Further, the present invention can be similarly applied to both multiprocessors and single processors.

Furthermore, the cache device may have each entry in the reverse TLB for each entry in the TAG. The data in the page indicated by the previously stored logical address may be evicted from the cache.

〔Effect of the invention〕

As explained above, the present invention has the following effects.

(1) A logical cache that does not require address translation at cache time can be used to solve the synonym problem within a single CPU.

(2) Supports snoop function for multiprocessors,
It can also solve the synonym problem between multiple processors.

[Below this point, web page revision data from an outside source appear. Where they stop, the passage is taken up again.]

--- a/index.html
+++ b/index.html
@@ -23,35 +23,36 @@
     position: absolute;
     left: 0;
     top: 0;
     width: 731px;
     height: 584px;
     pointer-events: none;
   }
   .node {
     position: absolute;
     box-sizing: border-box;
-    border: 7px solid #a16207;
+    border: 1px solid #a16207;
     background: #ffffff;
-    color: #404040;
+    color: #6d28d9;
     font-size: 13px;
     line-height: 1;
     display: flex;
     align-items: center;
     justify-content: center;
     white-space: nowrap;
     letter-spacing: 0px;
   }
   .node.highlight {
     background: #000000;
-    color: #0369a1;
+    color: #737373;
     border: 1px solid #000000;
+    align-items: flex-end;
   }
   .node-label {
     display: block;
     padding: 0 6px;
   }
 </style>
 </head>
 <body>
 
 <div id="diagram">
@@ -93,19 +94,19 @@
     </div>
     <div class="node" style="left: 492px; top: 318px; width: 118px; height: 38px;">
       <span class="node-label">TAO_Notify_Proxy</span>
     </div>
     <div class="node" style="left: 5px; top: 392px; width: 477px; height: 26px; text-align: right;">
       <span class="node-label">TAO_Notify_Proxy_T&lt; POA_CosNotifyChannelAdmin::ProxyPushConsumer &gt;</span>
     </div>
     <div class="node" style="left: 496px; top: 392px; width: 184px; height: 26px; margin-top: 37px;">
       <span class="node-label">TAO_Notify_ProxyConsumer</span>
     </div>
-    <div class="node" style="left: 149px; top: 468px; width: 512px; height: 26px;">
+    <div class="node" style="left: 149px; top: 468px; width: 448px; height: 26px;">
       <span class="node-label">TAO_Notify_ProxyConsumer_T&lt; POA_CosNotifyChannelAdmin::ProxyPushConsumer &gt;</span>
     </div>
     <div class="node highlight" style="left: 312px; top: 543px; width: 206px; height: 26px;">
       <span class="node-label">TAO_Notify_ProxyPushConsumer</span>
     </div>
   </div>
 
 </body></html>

[Brief explanation of drawings]

Fig. 1 is a principle diagram of the control system of the Kish device with an address translation mechanism according to the present invention, Fig. 2 is a block diagram of an embodiment of the present invention, and Fig. 3 is a TL
Figure 4 shows an example of the configuration of BLA, Figure 4 shows an example of the configuration of TLBPA, Figure 5 shows an example of the configuration of TAG, Figure 6 shows an example of the configuration of DATA, Figure 7 shows an example of the configuration of DATA. The figure is reverse TL
FIG. 8 is a diagram showing a configuration example of a BLA, FIG. 8 is a diagram showing a configuration example of a reverse TLBPA, and FIG. 9 is an explanatory diagram of a conventional example. Yato・-TLB 2-・TAG3-・-inverted T
LB 4-Data

Claims (1)

[Scope of Claims] In a control method for a cache device with an address translation mechanism that performs address translation and buffering, a TLB (TLB) connected to a logical address bus and a physical address bus and storing address translation pairs from logical addresses to physical addresses. 1)
and connected to the physical address bus and internal logical address bus,
It is connected to an inverse TLB (3) that stores inverse translation pairs from physical addresses to logical addresses, a logical address bus, and an internal logical address bus,
The TAG (2) that stores the logical address of the block registered in the logical cache, the contents of the given logical address bus, and the result of converting the logical address into a physical address are further inverted by the inverse TLB (3). A comparator (5) is provided to compare the contents of the converted internal logical address bus, and control is performed so that the physical address of the cache block registered in the TAG (2) is always registered in the inverse TLB (3). And, if the external bus is monitored and the physical address on the bus hits the reverse TLB (3), the inverse TLB (3) is checked.
Access TAG(2) with the output of 3), and
1. A control method for a cache device with an address translation mechanism, characterized in that if there is a hit, an operation is executed to guarantee cache coherence.